Feb 21st 2019

PANEL: Phil Enquist & MARTIN MOELLER

Mon., March 4
2:00 p.m. | S. R. Crown Hall, Lower Core



PHIL ENQUIST
"Oak Ridge City Center 2030 Strategy Plan"

The plan explores ways to accommodate a new generation of housing by proposing a vibrant, walkable urban district that offers a mix of cultural, recreational, and commercial venues to attract the next generation of Oak Ridgers.




MARTIN MOELLER
"Secret Cities: The Architecture and Planning of the Manhattan Project"

"Secret Cities" is an exhibition that examines the innovative design and construction of Oak Ridge, Hanford, and Los Alamos, tracing their precedents in the Bauhaus and other early modern schools of architectural thought.
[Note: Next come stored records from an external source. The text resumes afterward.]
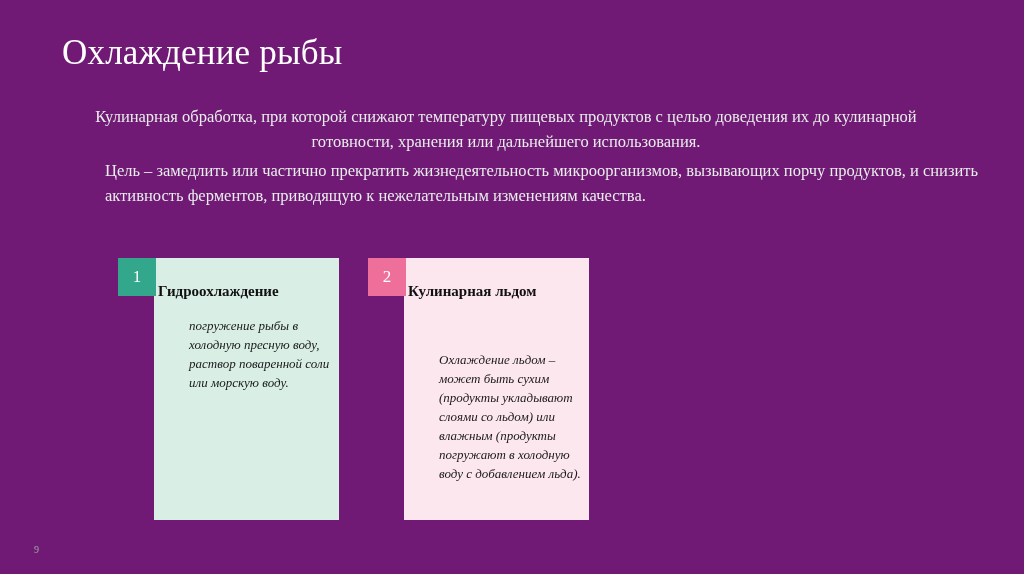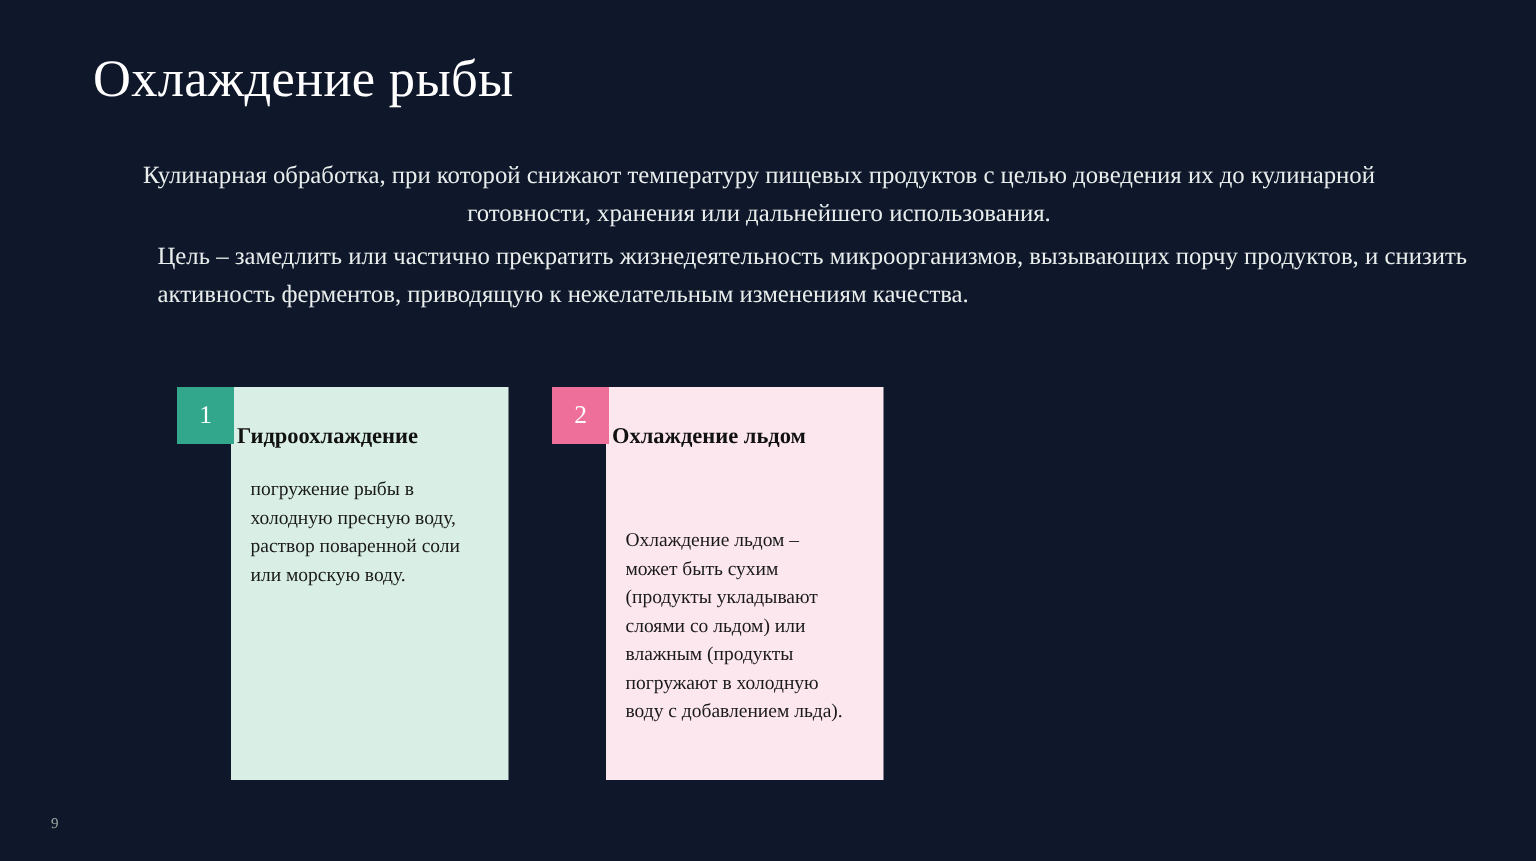--- a/index.html
+++ b/index.html
@@ -19,7 +19,7 @@
     left: 0; top: 0;
     width: 1024px;
     height: 574px;
-    background: #0f172a;
+    background: #701a75;
   }
   .title {
     position: absolute;

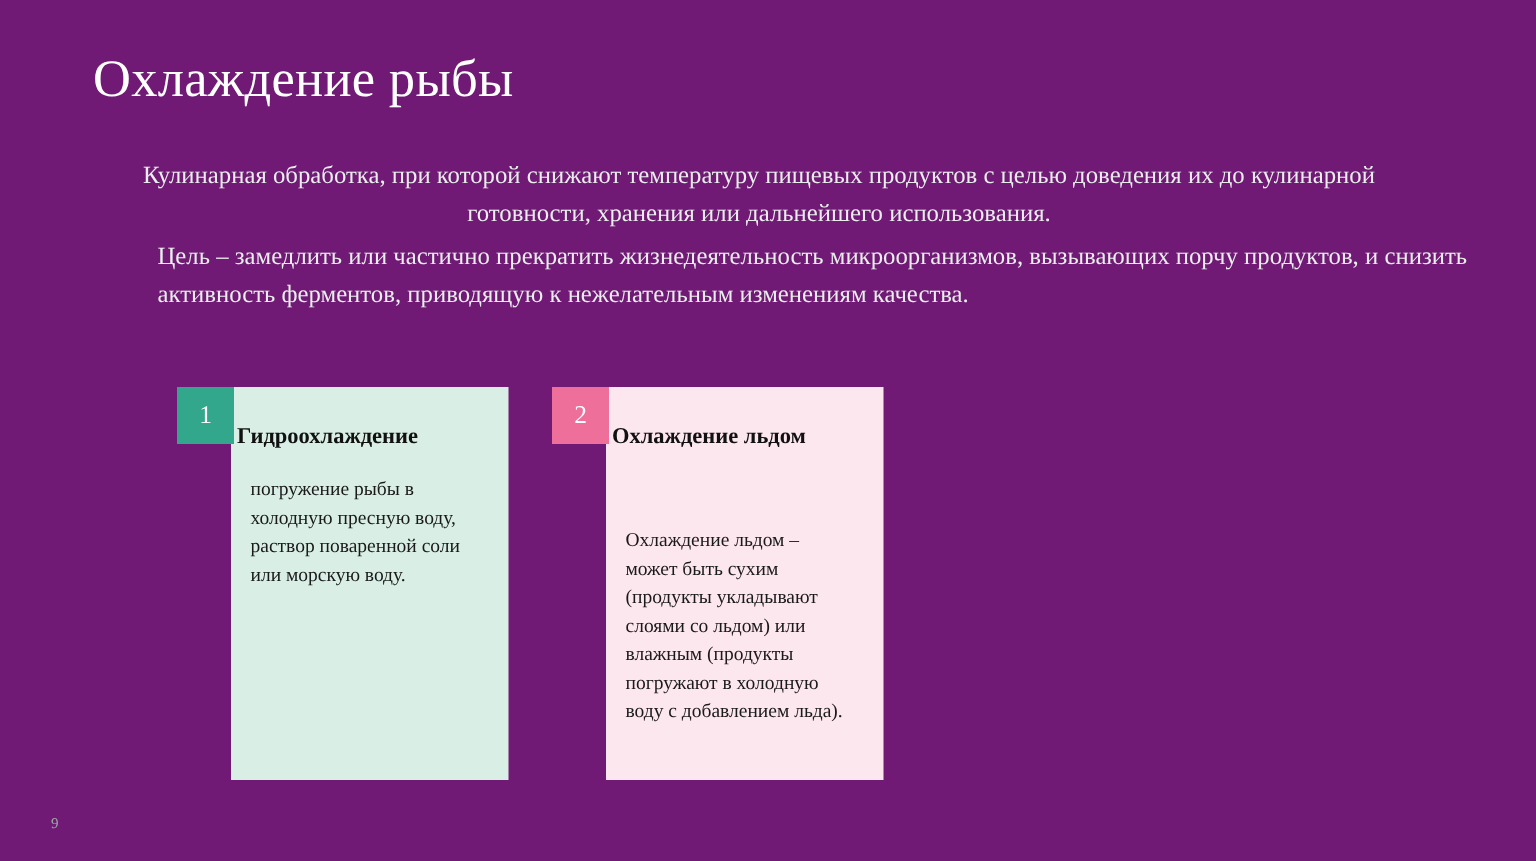--- a/index.html
+++ b/index.html
@@ -132,7 +132,7 @@
 
     <div class="card card-2">
       <div class="badge badge-2">2</div>
-      <div class="card-head">Охлаждение льдом</div>
+      <div class="card-head">Кулинарная льдом</div>
       <div class="card-body">Охлаждение льдом – может быть сухим (продукты укладывают слоями со льдом) или влажным (продукты погружают в холодную воду с добавлением льда).</div>
     </div>
 

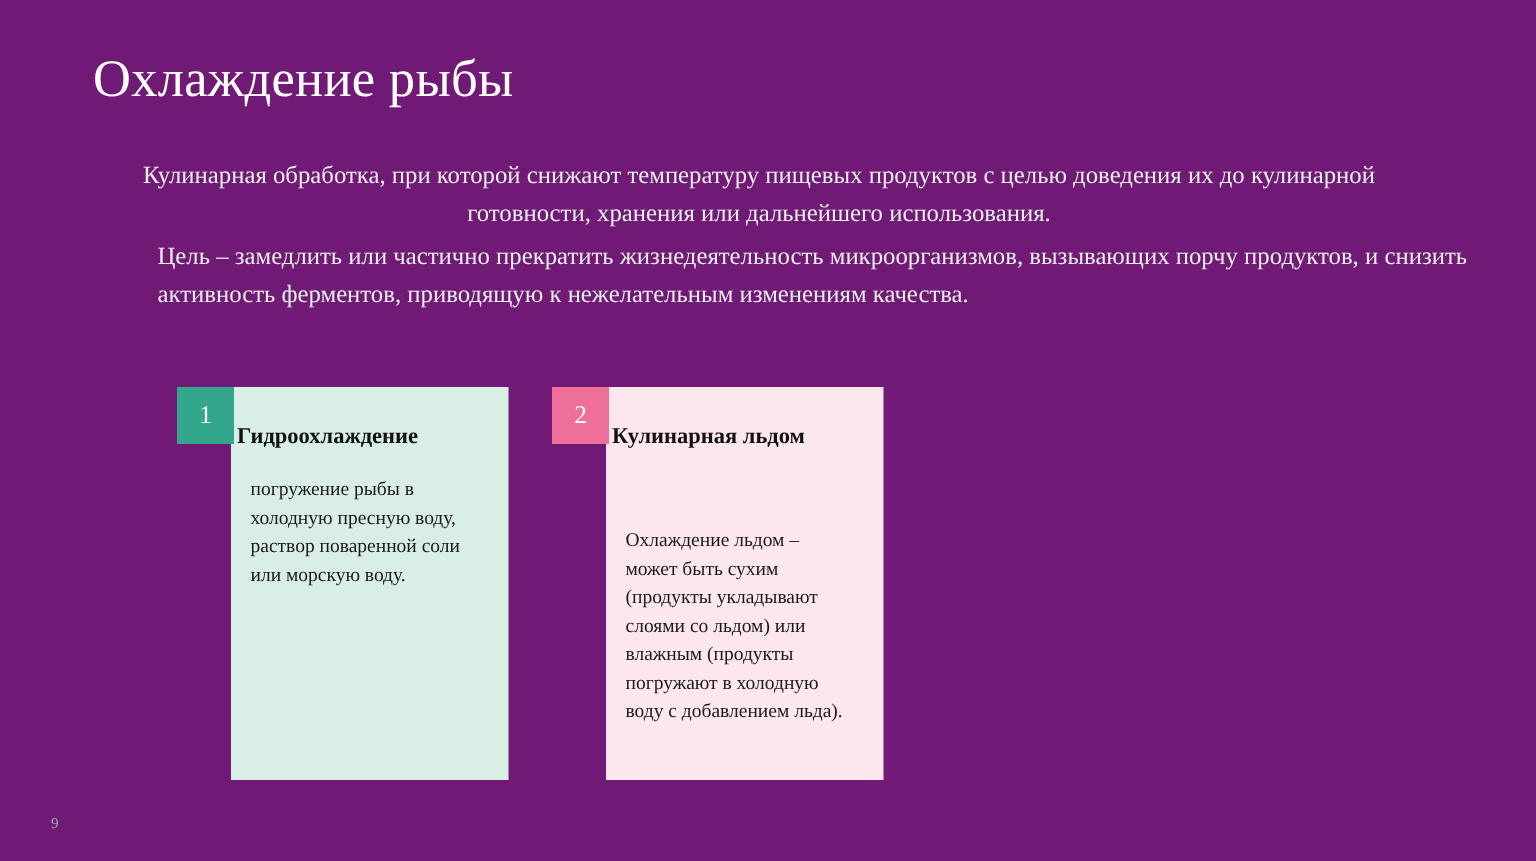--- a/index.html
+++ b/index.html
@@ -93,12 +93,13 @@
   }
   .card-body {
     position: absolute;
-    left: 13px;
+    left: 35px;
     width: 150px;
     font-family: "Liberation Serif", serif;
     font-size: 13px;
     line-height: 19px;
     color: #1a1a1a;
+    font-style: italic;
   }
   .card-1 .card-body { top: 58px; }
   .card-2 .card-body { top: 76px; margin-top: 16px; }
Following the presentations,
 a Q&A panel discussion will be moderated by Director of the Master of Architecture Program and Associate Professor, Martin Felsen.
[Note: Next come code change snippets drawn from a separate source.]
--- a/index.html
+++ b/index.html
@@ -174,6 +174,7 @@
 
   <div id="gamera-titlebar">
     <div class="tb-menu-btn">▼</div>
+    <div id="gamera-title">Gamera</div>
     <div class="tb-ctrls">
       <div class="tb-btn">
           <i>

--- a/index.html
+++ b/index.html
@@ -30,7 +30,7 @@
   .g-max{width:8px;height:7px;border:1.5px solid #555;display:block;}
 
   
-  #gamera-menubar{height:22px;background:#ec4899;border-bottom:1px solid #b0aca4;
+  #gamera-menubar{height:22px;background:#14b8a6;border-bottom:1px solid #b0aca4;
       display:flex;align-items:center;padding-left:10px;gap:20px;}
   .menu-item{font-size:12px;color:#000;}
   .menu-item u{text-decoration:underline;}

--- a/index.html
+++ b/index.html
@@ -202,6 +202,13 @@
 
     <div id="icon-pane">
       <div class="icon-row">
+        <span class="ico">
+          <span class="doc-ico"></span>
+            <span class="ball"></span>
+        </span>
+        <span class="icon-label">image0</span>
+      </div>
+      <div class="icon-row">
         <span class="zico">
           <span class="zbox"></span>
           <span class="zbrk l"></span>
Phil Enquist, FAIA, is Consulting Partner, Urban Design and Planning at SOM. Enquist plays a key leadership role in SOM's Global City Design Practice, one of the world’s most awarded urban planning groups. Enquist and his studios have improved the quality and efficiency of city living on five continents by creating location-specific strategic designs that integrate nature and urban density within a framework of future-focused public infrastructure.

Martin Moeller is Senior Curator at the National Building Museum, as well as an independent curator, writer, and editor. He previously served as the Museum’s Executive Vice President (chief operating officer), overseeing all exhibitions, education programs, development, and operations. He stepped down from this role in 2001 in order to have more time to pursue independent projects.
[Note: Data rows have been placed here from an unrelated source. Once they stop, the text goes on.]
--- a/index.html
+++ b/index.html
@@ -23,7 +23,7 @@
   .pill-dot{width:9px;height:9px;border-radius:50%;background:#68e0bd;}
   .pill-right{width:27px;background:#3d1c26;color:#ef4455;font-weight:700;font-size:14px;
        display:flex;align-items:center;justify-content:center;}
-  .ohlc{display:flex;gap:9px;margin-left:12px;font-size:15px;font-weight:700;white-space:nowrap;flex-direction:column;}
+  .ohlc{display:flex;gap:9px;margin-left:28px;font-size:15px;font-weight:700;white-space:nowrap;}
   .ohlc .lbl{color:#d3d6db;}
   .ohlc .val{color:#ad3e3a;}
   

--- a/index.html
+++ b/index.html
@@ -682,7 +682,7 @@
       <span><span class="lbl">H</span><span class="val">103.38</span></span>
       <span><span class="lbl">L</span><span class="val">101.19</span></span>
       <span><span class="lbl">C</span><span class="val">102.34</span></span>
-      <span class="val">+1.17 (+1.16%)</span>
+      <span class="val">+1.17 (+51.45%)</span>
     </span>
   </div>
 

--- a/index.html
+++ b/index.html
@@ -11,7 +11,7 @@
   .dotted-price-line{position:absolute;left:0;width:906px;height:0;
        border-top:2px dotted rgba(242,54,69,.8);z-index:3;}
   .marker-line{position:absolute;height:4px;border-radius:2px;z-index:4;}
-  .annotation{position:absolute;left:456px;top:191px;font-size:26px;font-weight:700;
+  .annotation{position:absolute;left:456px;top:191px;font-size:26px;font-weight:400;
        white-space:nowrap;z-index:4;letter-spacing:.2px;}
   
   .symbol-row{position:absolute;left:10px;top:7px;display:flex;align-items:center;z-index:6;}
Aerial View Of Hanford Construction Camp

"Secret Cities" is an exhibition that examines the innovative design and construction of Oak Ridge, Hanford, and Los Alamos, tracing their precedents in the Bauhaus and other early modern schools of architectural thought. It looks at daily life within the cities and how it was shaped by their physical form, illuminating the social stratification and segregation that were still evident in these cities despite the high-minded principles underlying their design.

The exhibition addresses each city’s development since the conclusion of the Manhattan Project, and their continuing importance as centers of research and technology, now largely devoted to non-military purposes. Read more here.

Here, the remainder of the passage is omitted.